C – Les concerts ou “appartements”

– réunions plus intimes que le roi offre à un public choisi : les soirées d’ “appartement”
– 3 jours /semaine, soirées de plaisirs où prennent place la musique, la bal, les jeux (billard, cartes)
– Mais la musique s’écoute dans un salon et rassemble les connaisseurs
– Jours réservés pour la

*  “grande musique” : prologue + 1 acte de tragédie sans mise en scène, divertissements, intermèdes des comédies. (mercredi, vendredi, dimanche)

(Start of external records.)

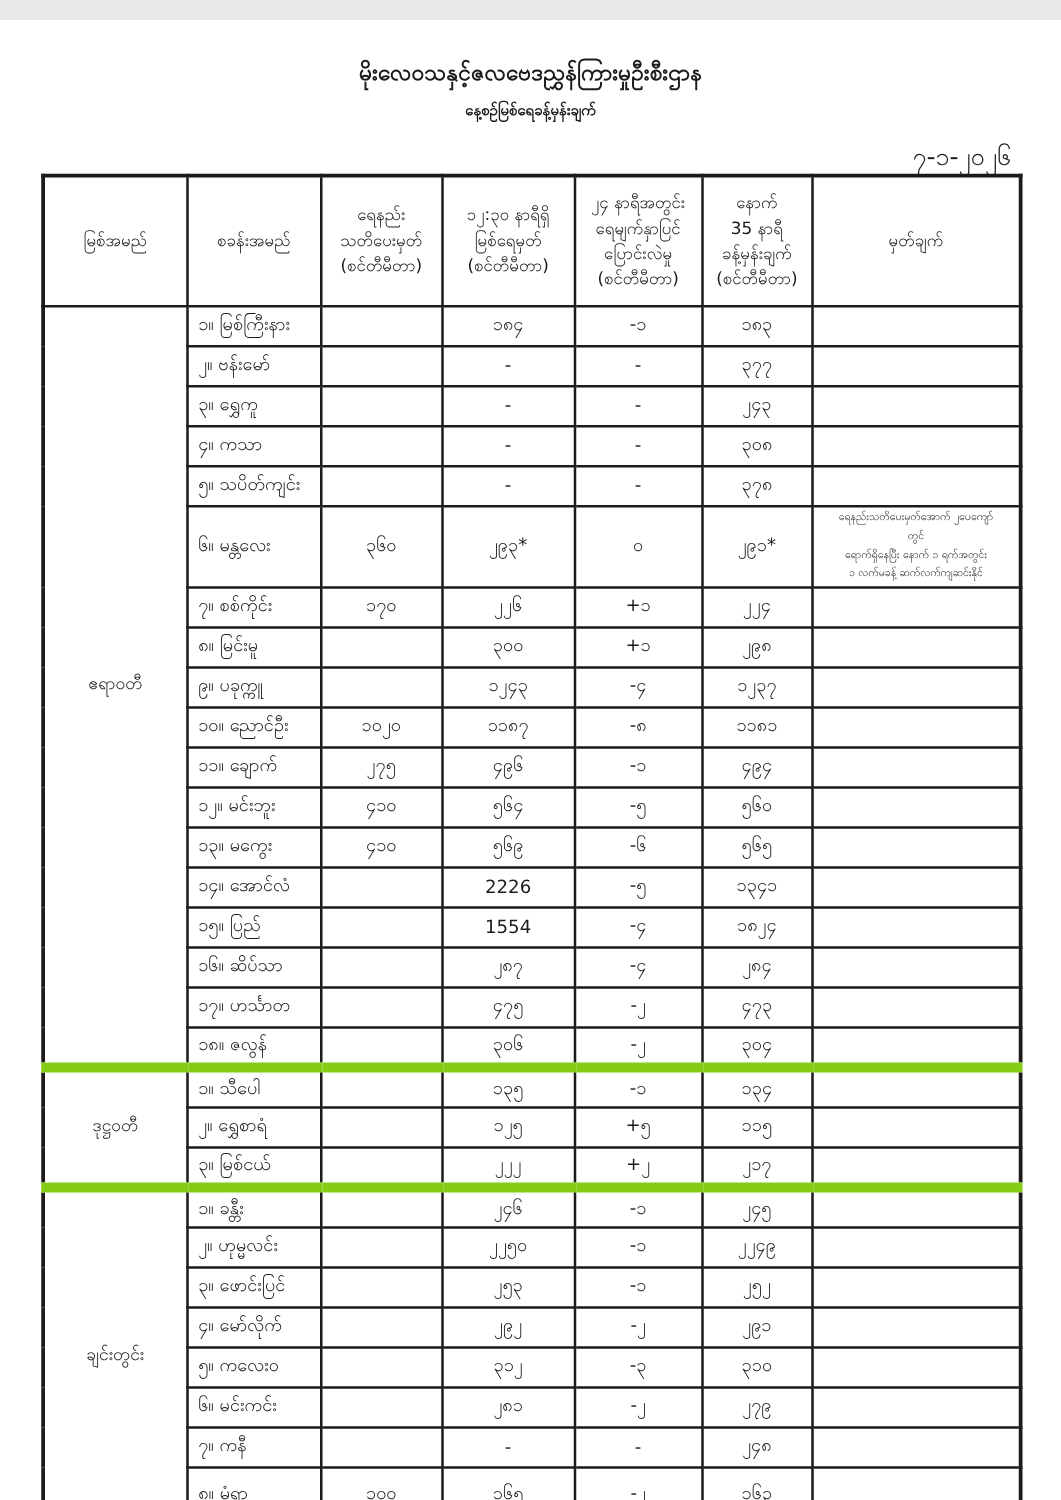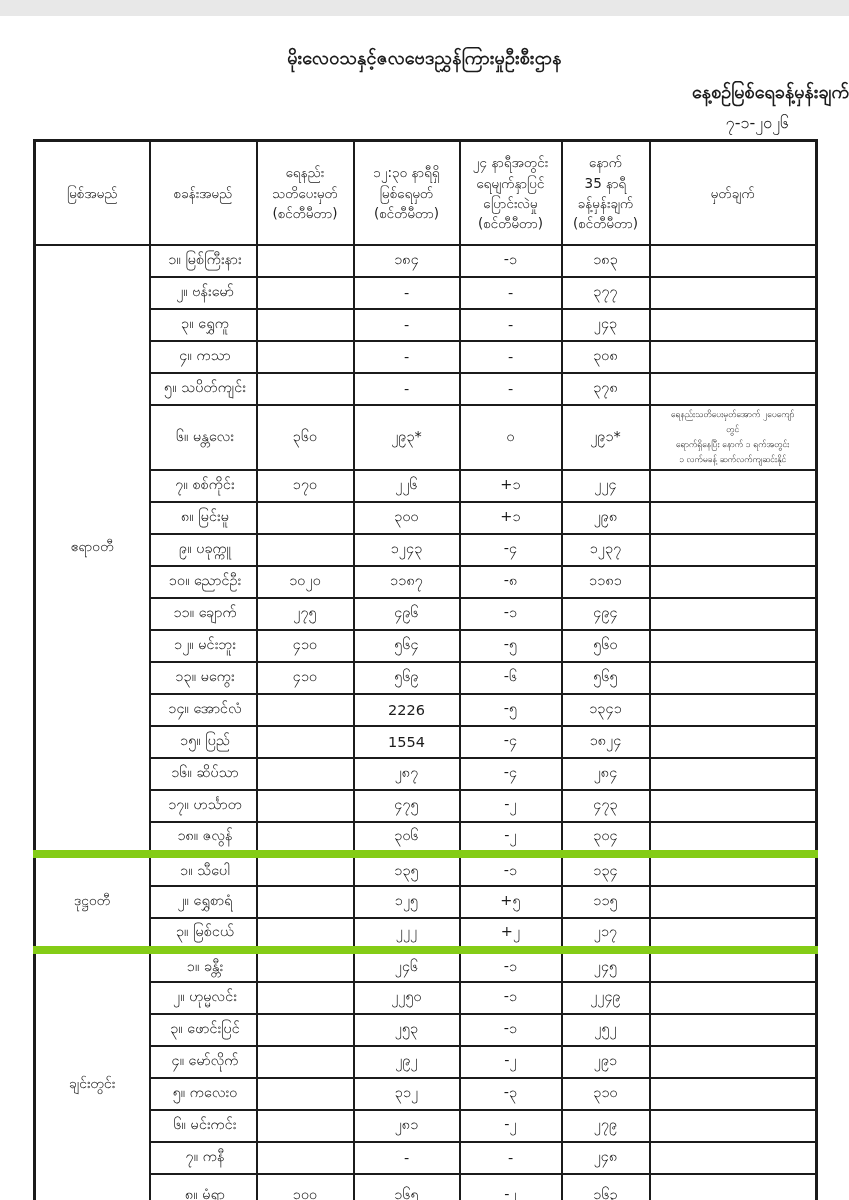"နေ့စဉ်မြစ်ရေခန့်မှန်းချက်" .title2 { font-size: 18px -> 12px; text-align: right -> center }
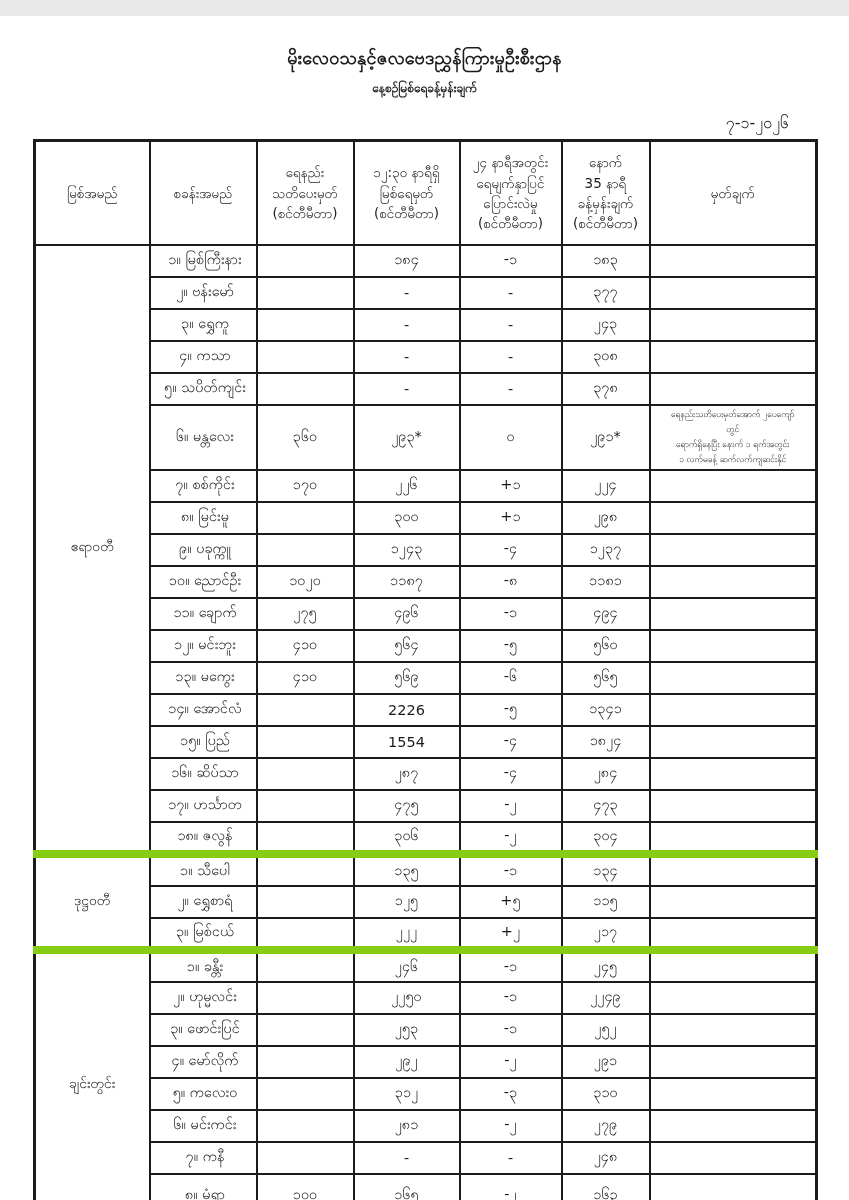"၇-၁-၂၀၂၆" .date { font-size: 16px -> 20px; right: 60px -> 40px }
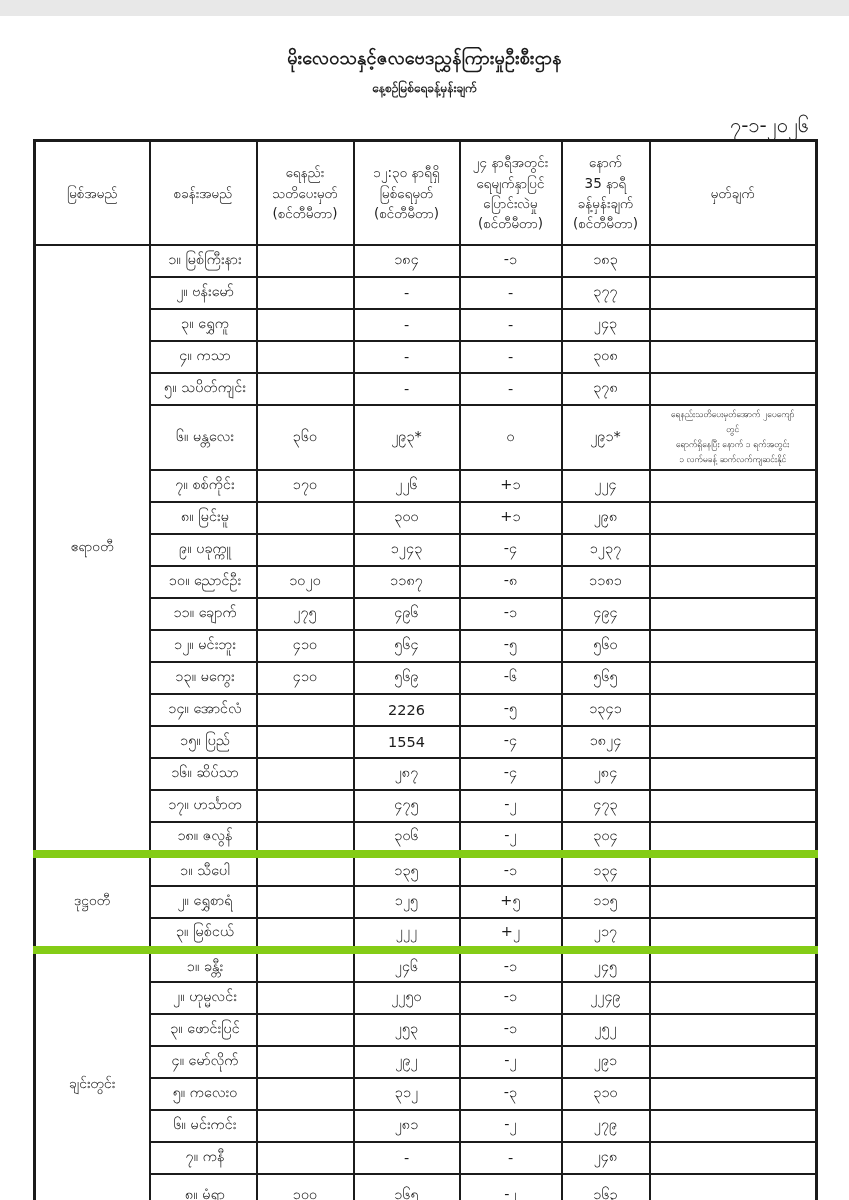"၁။ မြစ်ကြီးနား" td.st { text-align: center -> left }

*  “petite musique” : les solistes, musique de chambre (mardi et jeudi). Musique de l’intimité (suites, concerts, airs) donnée par les meilleurs musiciens : Anne de La Barre, Mlle Hilaire, Marin Marais, E jacquet de la Guerre, F. Couperin. Ces petits concerts sont très appréciés à Marly, lieu plus intime où le roi choisit les invités (tous les jours ou tous les 2 jours)
* ex: Les concerts royaux de Couperin, édités en 1722, mais composés pour les concerts de chambre de L XIV, pour “presque tous les dimanches de l’année”.